Enabling Disaggregated Multi-Stage MLLM Inference via GPU-Internal Scheduling and Resource Sharing

Multimodal large language models (MLLMs) extend LLMs with visual understanding through a three-stage pipeline: multimodal preprocessing, vision encoding, and LLM inference. While these stages enhance capability, they introduce significant system bottlenecks. First, multimodal preprocessing-especially video decoding-often dominates Time-to-First-Token (TTFT). Most systems rely on CPU-based decoding, which severely limits throughput, while existing GPU-based approaches prioritize throughput-oriented parallelism and fail to meet the latency-sensitive requirements of MLLM inference. Second, the vision encoder is a standalone, compute-intensive stage that produces visual embeddings and cannot be co-batched with LLM prefill or decoding. This heterogeneity forces inter-stage blocking and increases token-generation latency. Even when deployed on separate GPUs, these stages underutilize available compute and memory resources, reducing overall utilization and constraining system throughput. To address these challenges, we present FlashCodec and UnifiedServe, two complementary designs that jointly optimize the end-to-end MLLM pipeline. FlashCodec accelerates the multimodal preprocessing stage through collaborative multi-GPU video decoding, reducing decoding latency while preserving high throughput. UnifiedServe optimizes the vision-to-text and inference stages using a logically decoupled their execution to eliminate inter-stage blocking, yet physically sharing GPU resources to maximize GPU system utilization. By carefully orchestrating execution across stages and minimizing interference, UnifiedServe Together, our proposed framework forms an end-to-end optimized stack that can serve up to 3.0$\times$ more requests or enforce 1.5$\times$ tighter SLOs, while achieving up to 4.4$\times$ higher throughput compared to state-of-the-art systems.

💡 Research Summary

The paper addresses two critical performance bottlenecks in serving multimodal large language models (MLLMs): (1) the latency‑heavy multimodal preprocessing stage, especially video decoding, and (2) the interference caused by the compute‑intensive vision encoder when integrated with the LLM inference stage. Existing serving architectures fall into two categories. Monolithic designs co‑locate the vision encoder and LLM on a single GPU instance, achieving high throughput but suffering from severe token‑generation stalls because the encoder monopolizes GPU compute, inflating Time‑Between‑Tokens (TBT). Split designs disaggregate the encoder and LLM onto separate instances, eliminating direct interference but fragmenting compute and memory resources, which leads to poor overall utilization and high Time‑to‑First‑Token (TTFT).
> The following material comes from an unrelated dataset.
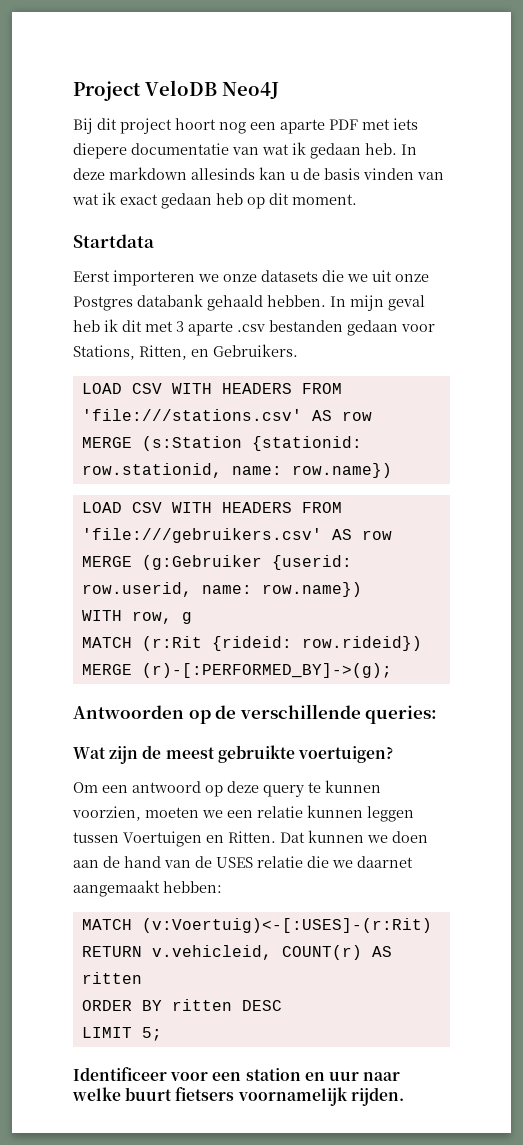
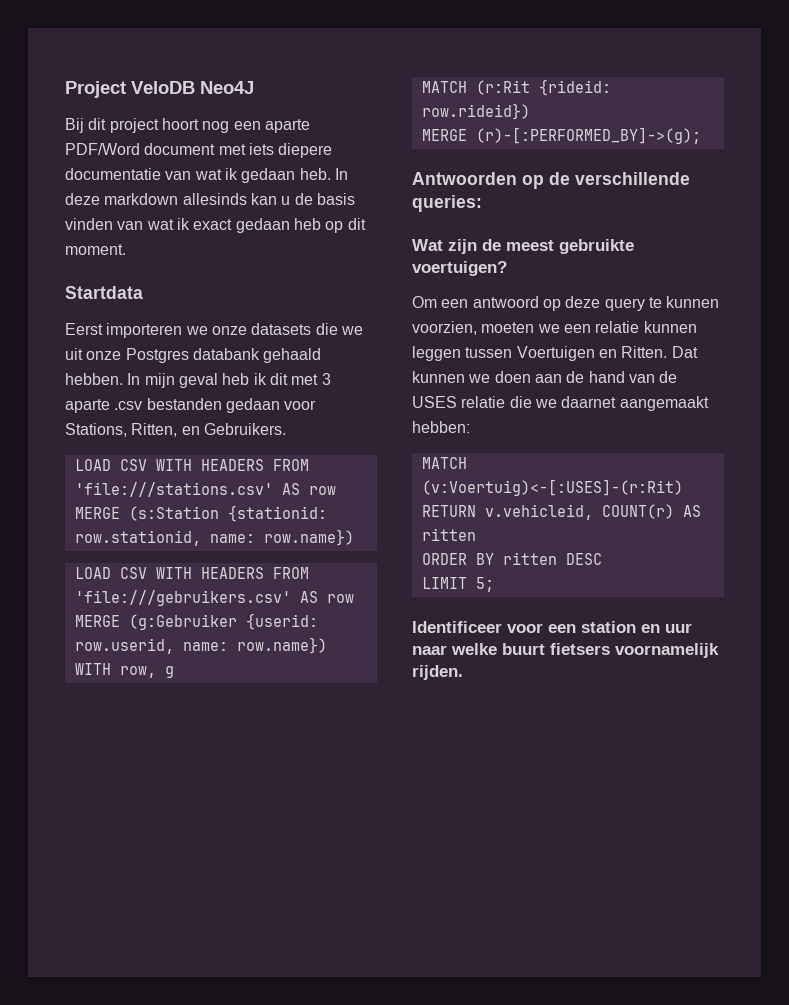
- Bij dit project hoort nog een aparte PDF met iets diepere documentatie van wat ik gedaan heb.
+ Bij dit project hoort nog een aparte PDF/Word document met iets diepere documentatie van wat ik gedaan heb.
To overcome these issues, the authors propose two complementary systems: FlashCodec and UnifiedServe. FlashCodec re‑thinks video decoding by collaboratively using all NVDEC engines across multiple GPUs. It partitions a video into non‑overlapping segments, dispatches them to each GPU, and employs a stall‑free scheduling policy that keeps every decoder engine busy. This collaborative approach reduces per‑video decoding latency by 2.8–9× on a single A100 and up to 5.7–9.1× when scaled across four GPUs, while preserving high throughput.

UnifiedServe restructures the MLLM pipeline into three asynchronous workers: a Vision‑Preprocess worker (using FlashCodec), an Encode‑Prefill worker, and an LLM‑Decode worker. The Encode‑Prefill worker performs vision encoding and LLM pre‑fill in a mutually blocking fashion to bound contention, whereas the Decode worker runs in a separate process to guarantee low‑latency token generation. A lightweight buffering mechanism shares intermediate states (patch tokens and visual embeddings) without excessive memory overhead. Crucially, although the stages are logically decoupled, they physically share the same GPU pool, allowing idle SM cycles during LLM decoding to be harvested for vision encoding. This asymmetry‑aware scheduling eliminates the blocking seen in monolithic designs while avoiding the resource fragmentation of split designs.

Experimental evaluation on Qwen‑2.5‑VL‑7B/32B models across a four‑GPU A100 cluster demonstrates that the combined stack can serve up to 3.0× more requests, enforce 1.5× tighter SLOs, and achieve up to 4.4× higher throughput compared to state‑of‑the‑art baselines. Decoding latency stays below 2 seconds with 2–4 GPUs and under 1 second with 8 GPUs, and the system maintains stable TBT while dramatically reducing TTFT. Memory overhead remains modest (<10 % increase), confirming the practicality of the approach.

In summary, the paper introduces a novel GPU‑internal scheduling and resource‑sharing paradigm that simultaneously accelerates multimodal preprocessing and harmonizes vision encoding with LLM inference. By leveraging collaborative multi‑GPU decoding and asymmetry‑aware shared scheduling, FlashCodec and UnifiedServe provide a scalable, low‑latency, high‑throughput solution for real‑time MLLM serving, bridging the gap between existing CPU‑centric or throughput‑oriented GPU solutions and the stringent latency requirements of production multimodal AI services.